- Born: 1944 (age 81–82) Bellinzona, Switzerland
- Known for: Executive Director of the World Bank
- Scientific career
- Fields: Economics
- Institutions: World Bank, OECD, University of St. Gallen

= Pietro Veglio =

Swiss economist

Pietro Veglio (Bellinzona, 1944) is a Swiss economist, from 2001 he served as Executive Director of the World Bank.
 Veglio is a visiting professor at the University of St. Gallen.

== Early career ==
Veglio began his career in 1969 at the Technical Cooperation Service (now the Directorate for Development and Cooperation, SDC) of the Department of Foreign Affairs.

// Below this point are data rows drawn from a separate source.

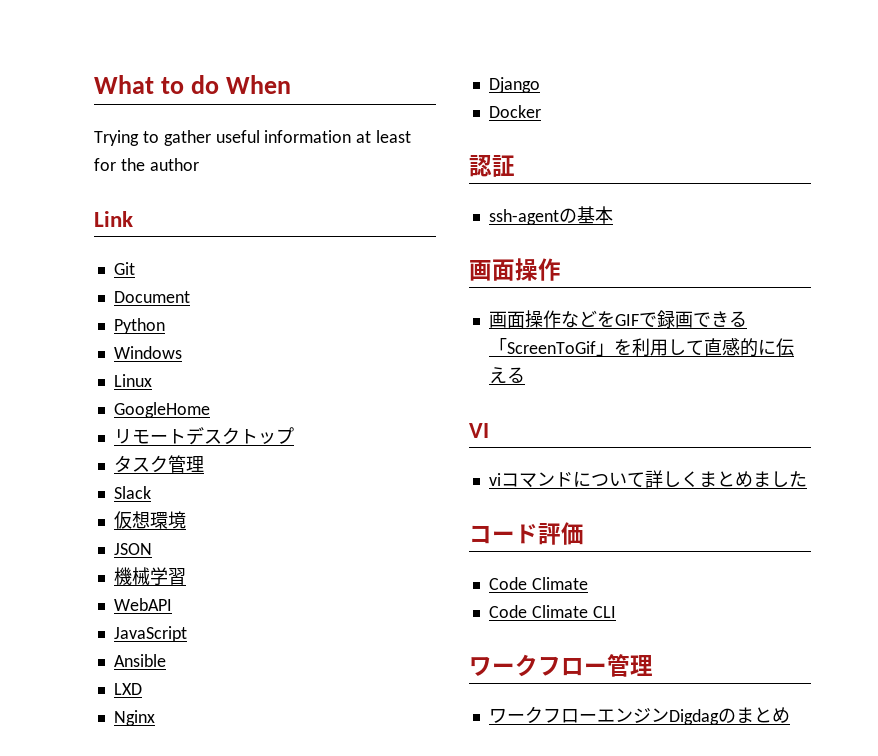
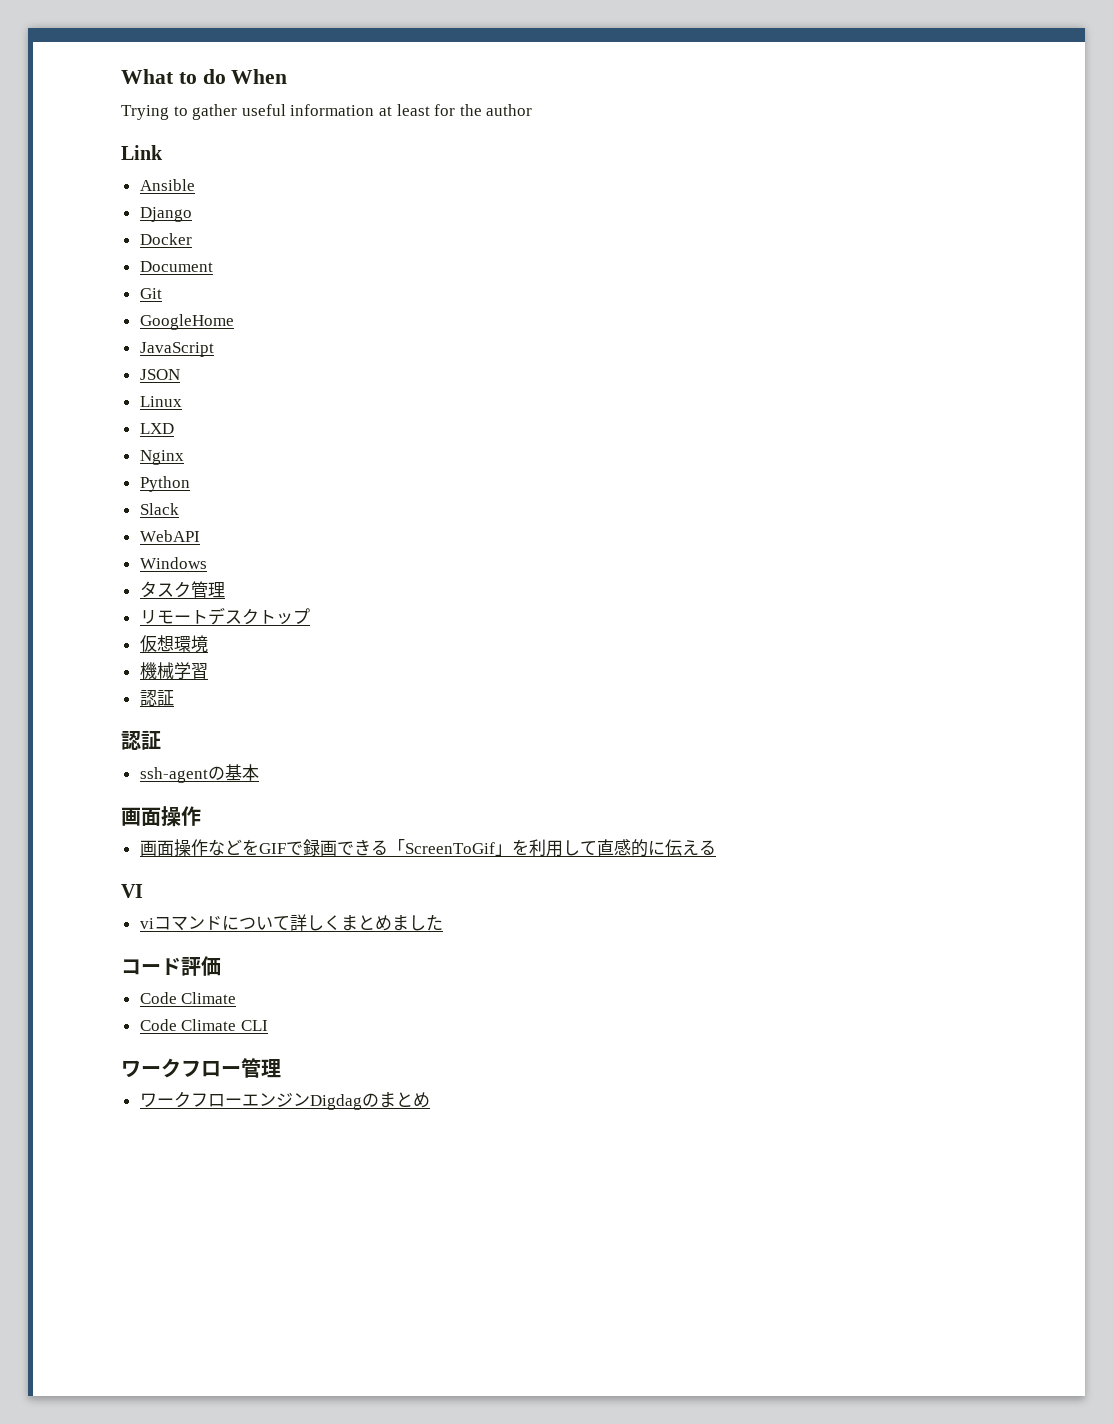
+ Ansible
+ Django
+ Docker
+ Document
  Git
- Document
+ GoogleHome
+ JavaScript
+ JSON
+ Linux
+ LXD
+ Nginx
+ Slack
+ WebAPI
- Linux
- GoogleHome
+ タスク管理
- タスク管理
- Slack
- JSON
  機械学習
- WebAPI
- JavaScript
- Ansible
- LXD
- Nginx
- Django
- Docker
+ 認証

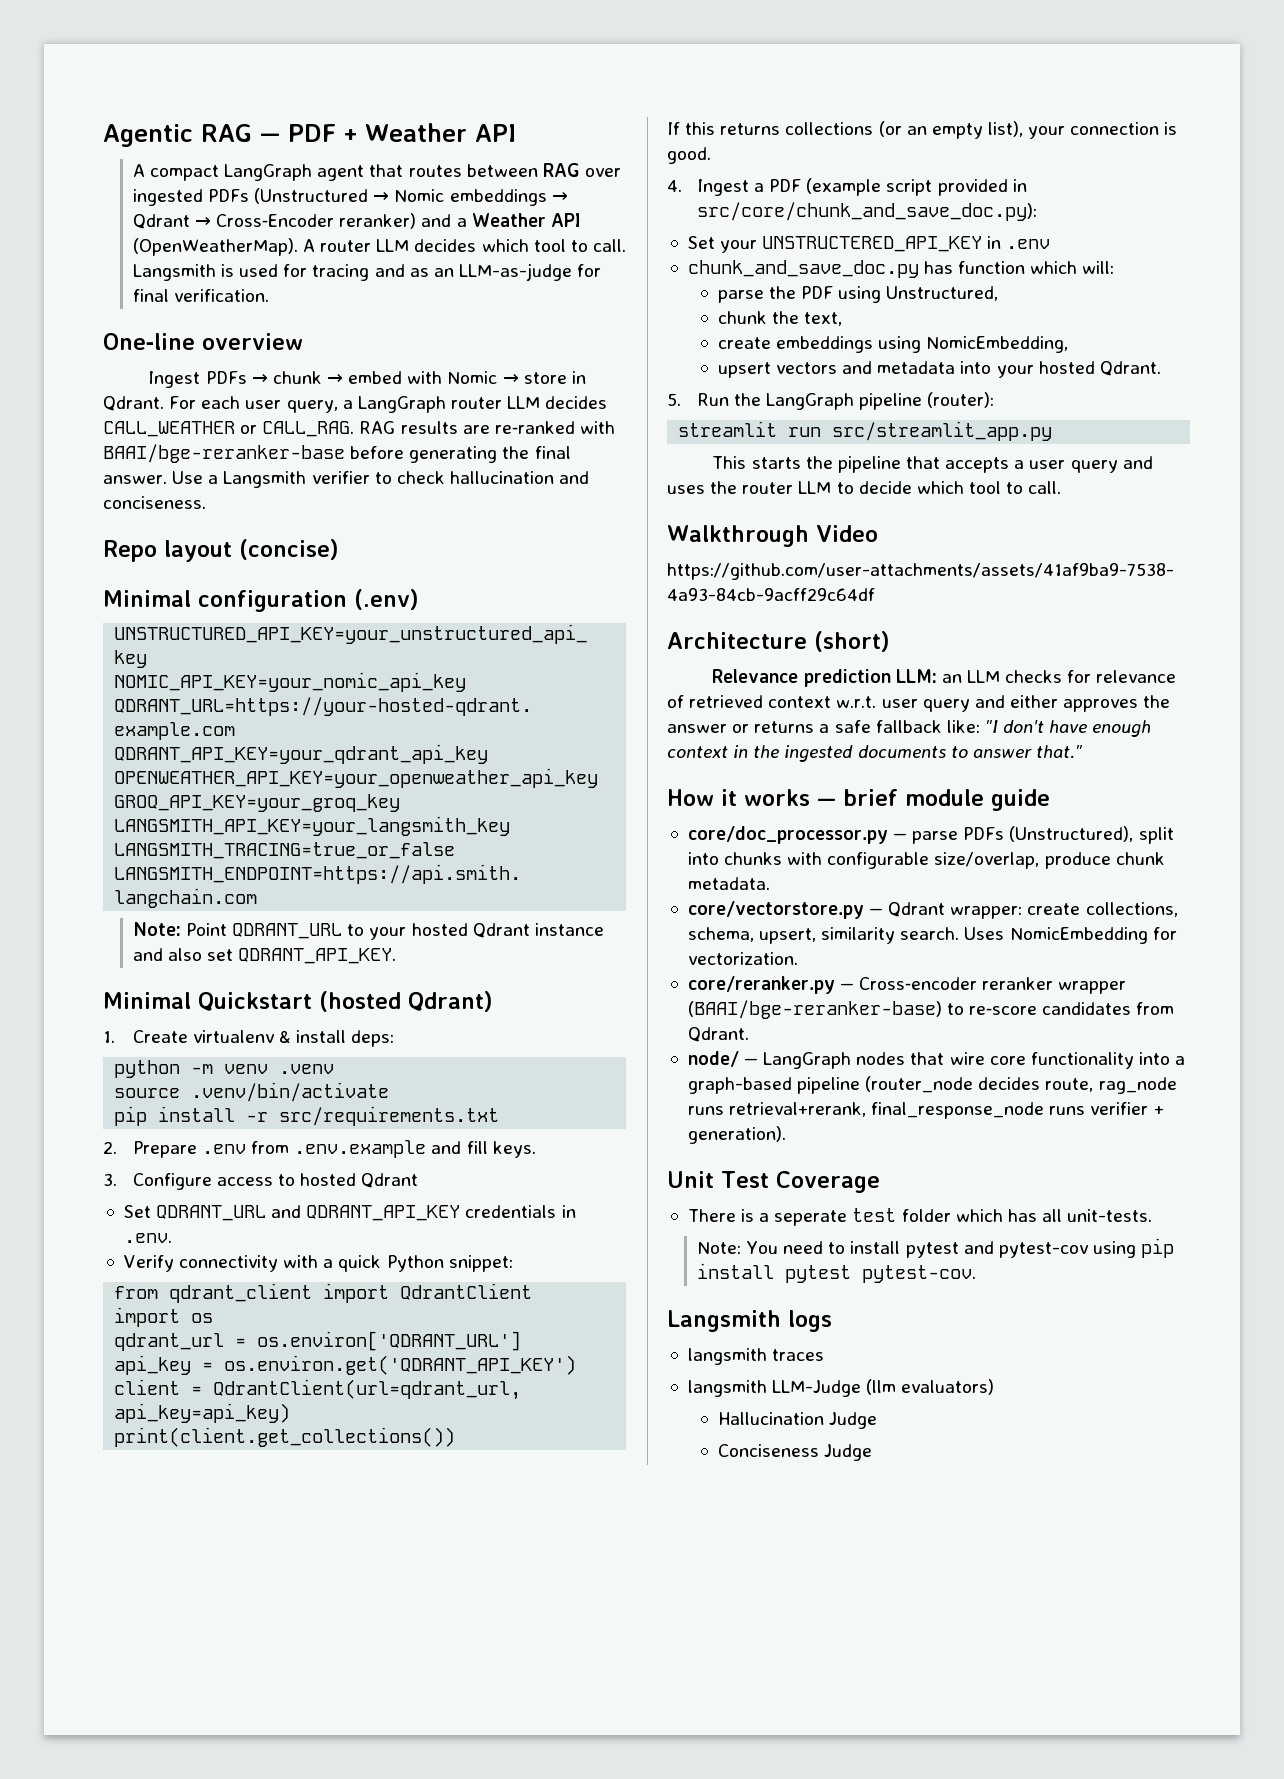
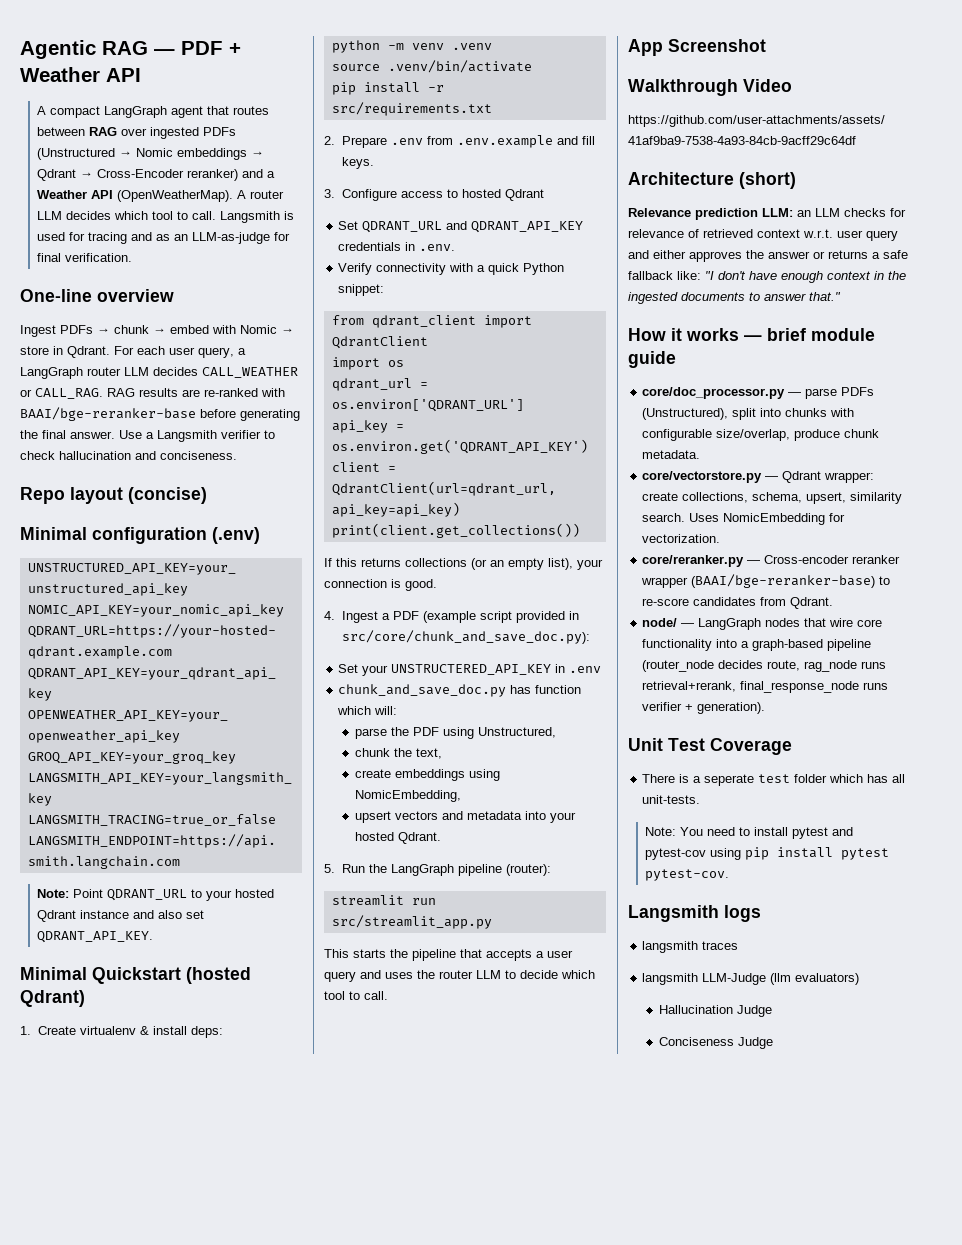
+ App Screenshot

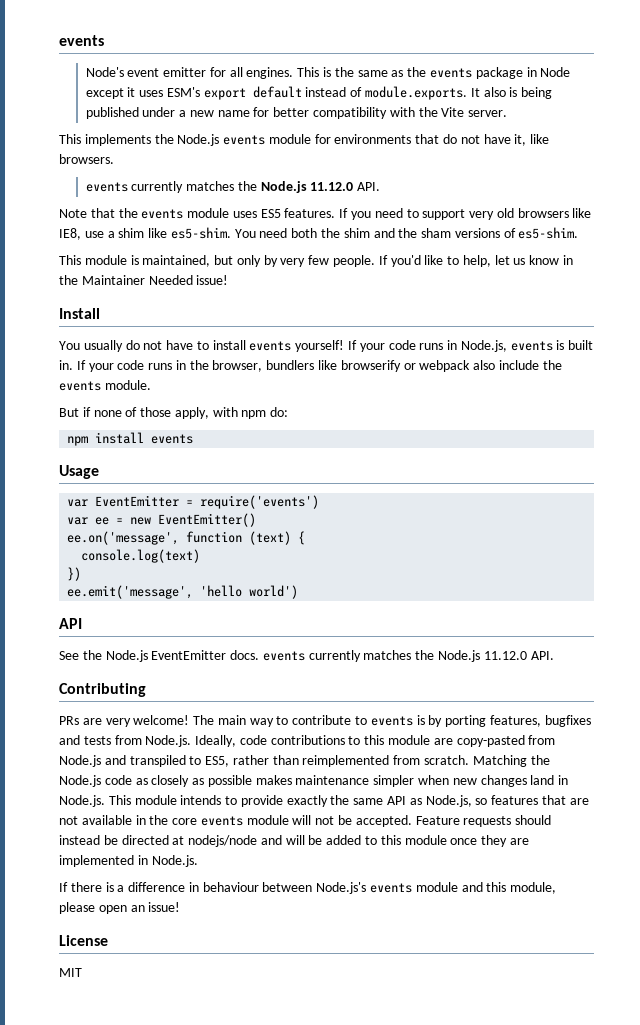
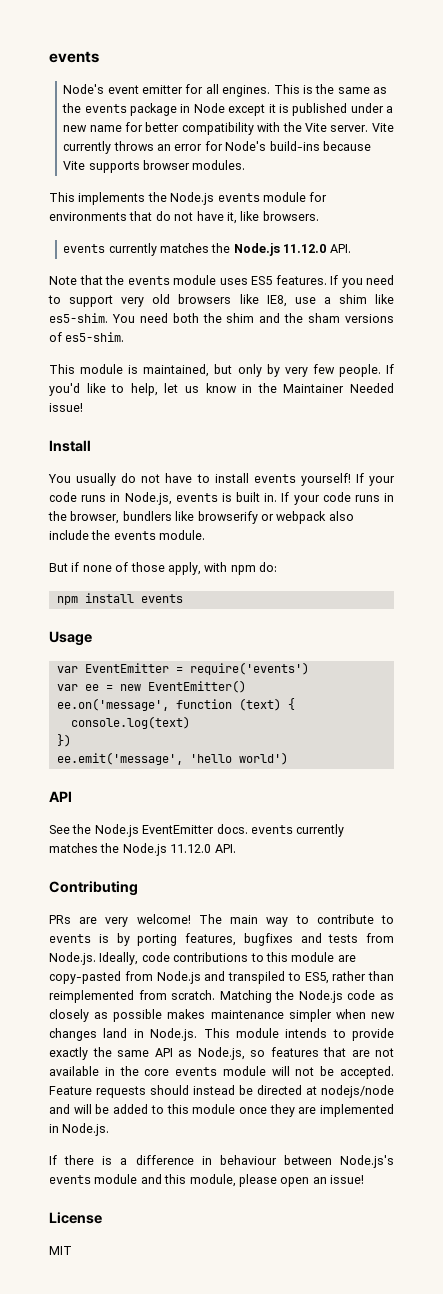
- This is the same as the events package in Node except it uses ESM's export default instead of module.exports. It also is being published under a new name for better compatibility with the Vite server.
+ This is the same as the events package in Node except it is published under a new name for better compatibility with the Vite server. Vite currently throws an error for Node's build-ins because Vite supports browser modules.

== Inter-American Development Bank ==
After working at the technical cooperation service of the Swiss government, he was appointed deputy director at the Inter-American Development Bank, until 1992.

From 1992 to 1997, he worked as an advisor for the Swiss Executive Director at the World Bank in Washington, then as an expert in the institute's valuation division.

In November 1998 he became director of the evaluation division.

== OECD ==
After the World Bank, Veglio worked on the exam for countries of the Organization for Economic Cooperation and Development (OECD).

== Executive Director at the World Bank ==
In July 2001 Veglio was appointed by the Swiss Federal Council as Swiss Executive Director at the World Bank, where he replaced Matthias Meyer, who had been in office since November 1997.